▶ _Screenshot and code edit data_
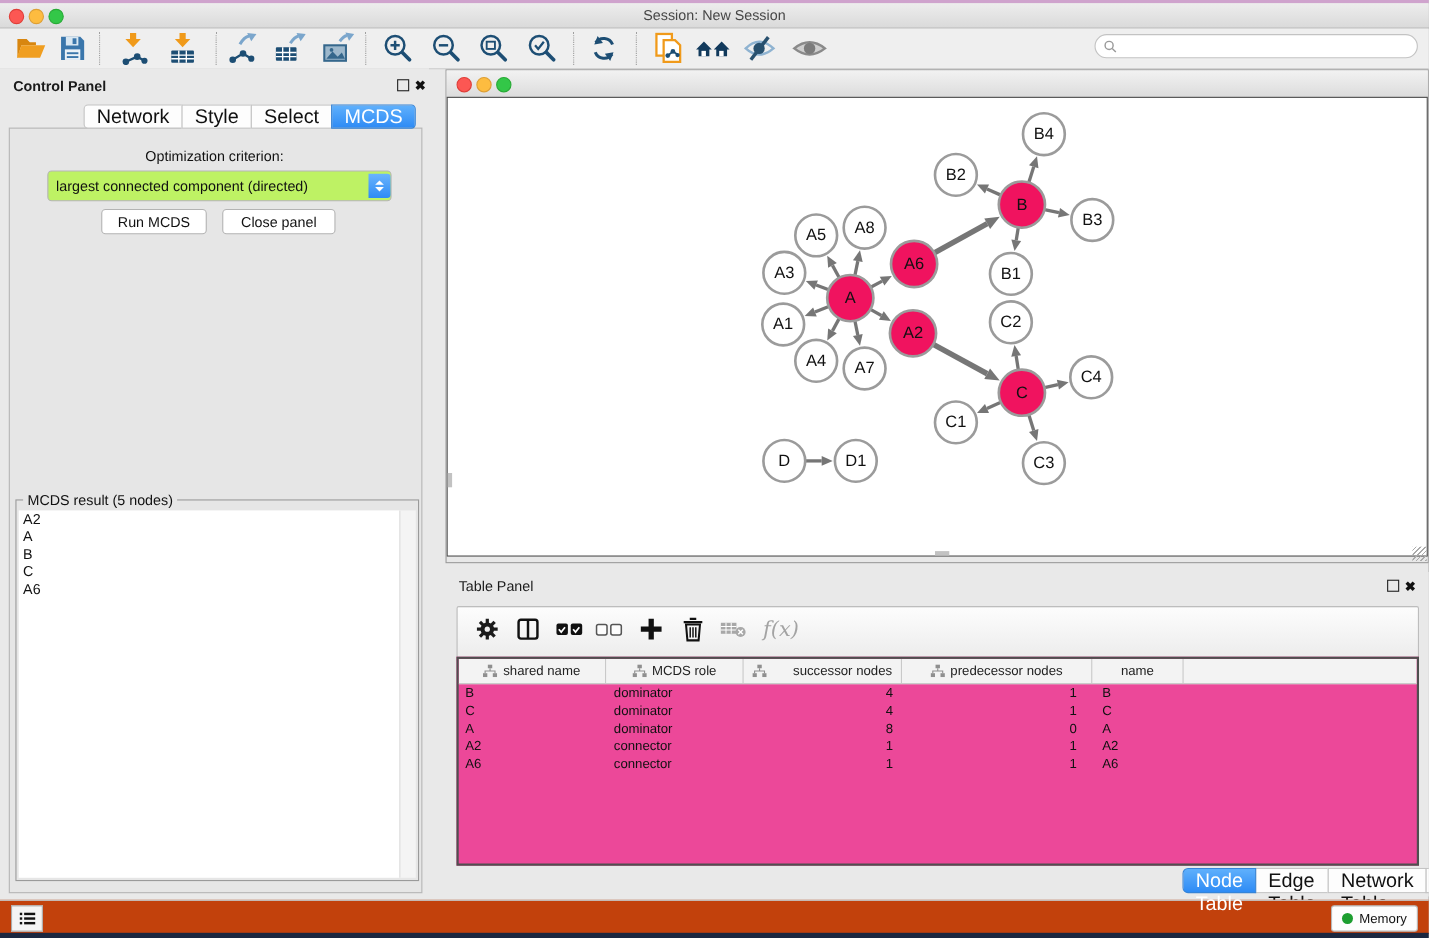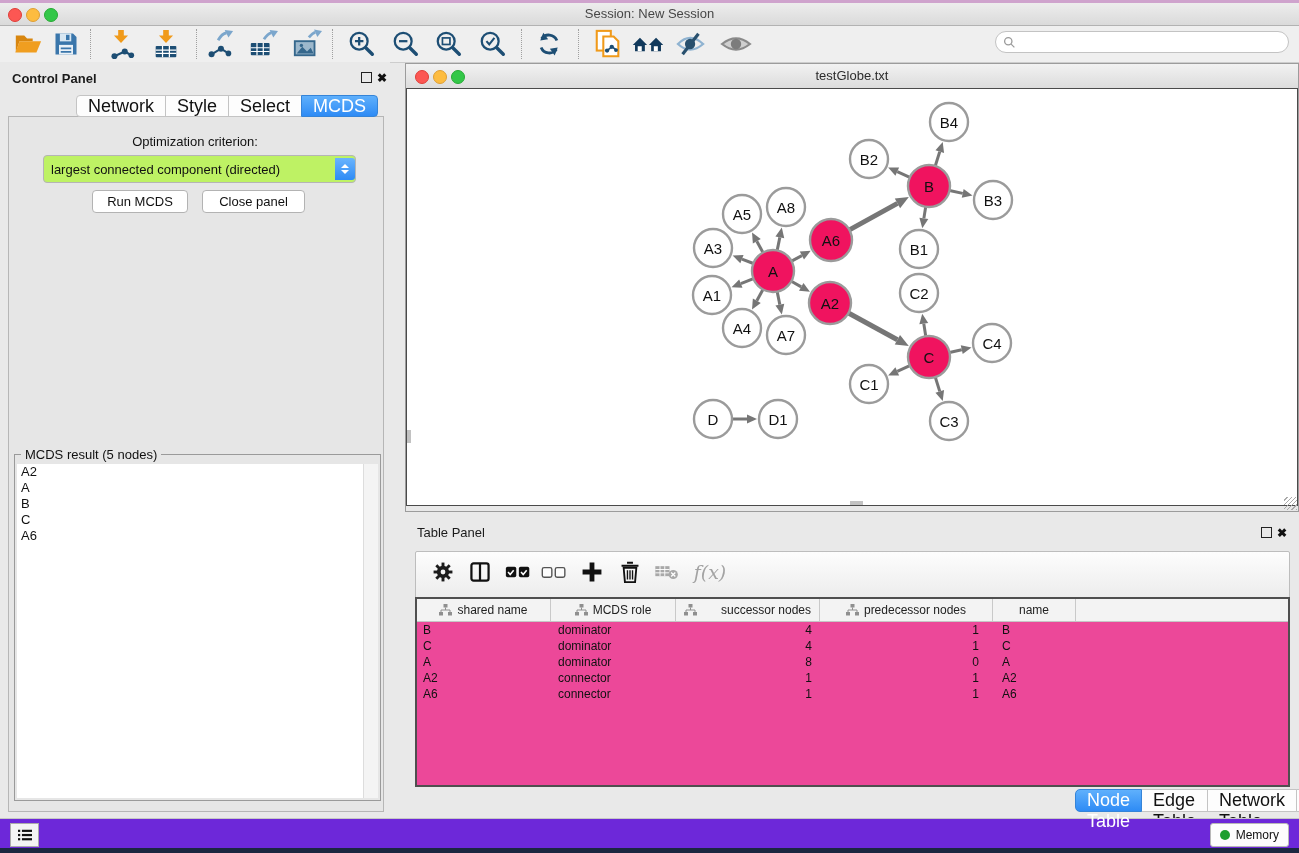--- a/index.html
+++ b/index.html
@@ -322,7 +322,6 @@
       <div class="tl r" style="left:9px;top:6px"></div>
       <div class="tl y" style="left:27px;top:6px"></div>
       <div class="tl g" style="left:45px;top:6px"></div>
-      <div class="title">testGlobe.txt</div>
     </div>
     <div id="net-canvas">
       <svg id="graph-svg" width="890" height="416">

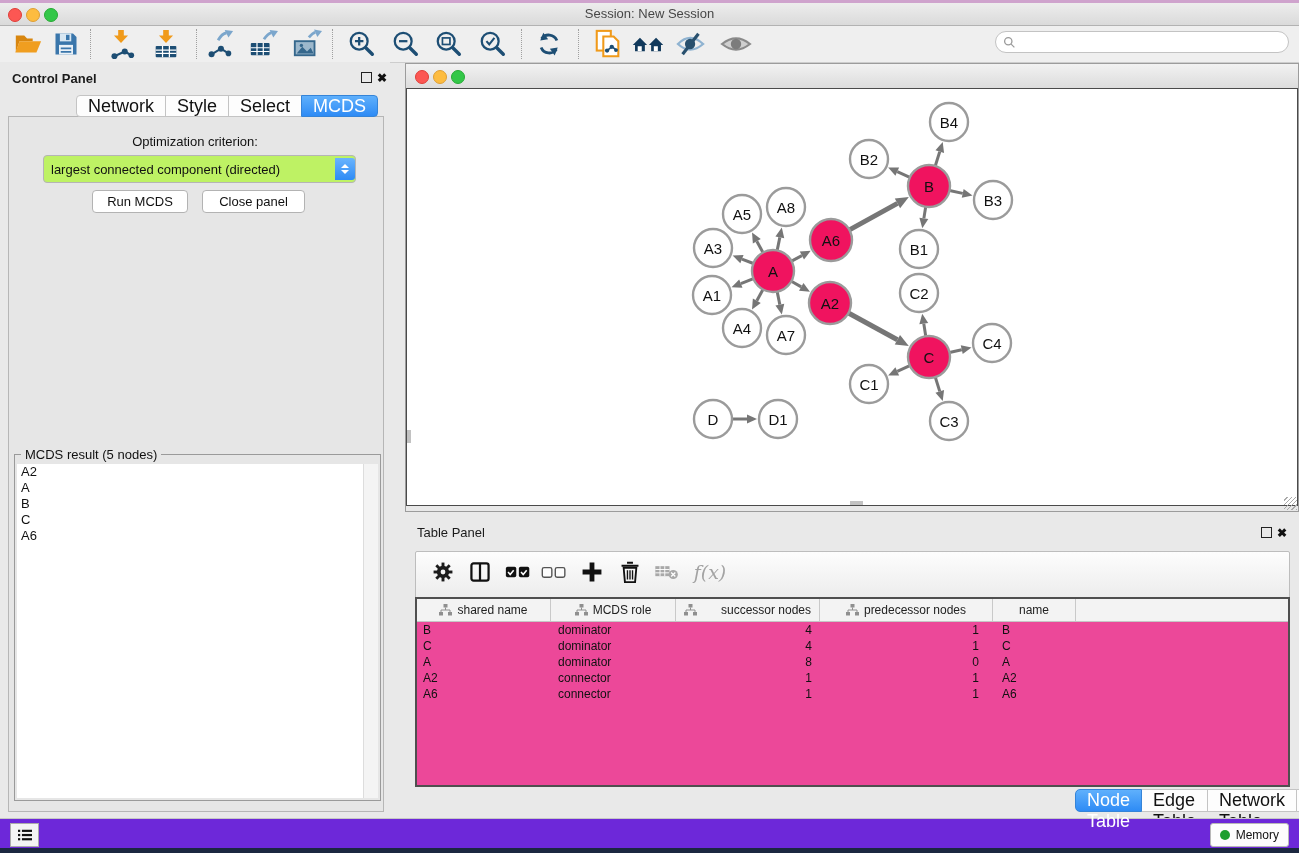--- a/index.html
+++ b/index.html
@@ -95,7 +95,7 @@
   #table-tabs .tab:last-child{border-radius:0 5px 5px 0;}
 
   
-  #status-bar{left:0;top:818px;width:1299px;height:30px;background:#6d28d9;border-top:1px solid #c6c6c6;}
+  #status-bar{left:0;top:818px;width:1299px;height:30px;background:#c2410c;border-top:1px solid #c6c6c6;}
   #list-btn{position:absolute;left:10px;top:4px;width:27px;height:22px;background:#f4f4f4;
     border:1px solid #ababab;display:flex;align-items:center;justify-content:center;}
   #memory-btn{position:absolute;right:10px;top:4px;height:22px;background:#fdfdfd;border:1px solid #b8b8b8;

▶ _Exercise prompt_
Search the records above for the string "solid". Copy every line that contains it.

▶ _Answer section_
-  #status-bar{left:0;top:818px;width:1299px;height:30px;background:#6d28d9;border-top:1px solid #c6c6c6;}
+  #status-bar{left:0;top:818px;width:1299px;height:30px;background:#c2410c;border-top:1px solid #c6c6c6;}
     border:1px solid #ababab;display:flex;align-items:center;justify-content:center;}
   #memory-btn{position:absolute;right:10px;top:4px;height:22px;background:#fdfdfd;border:1px solid #b8b8b8;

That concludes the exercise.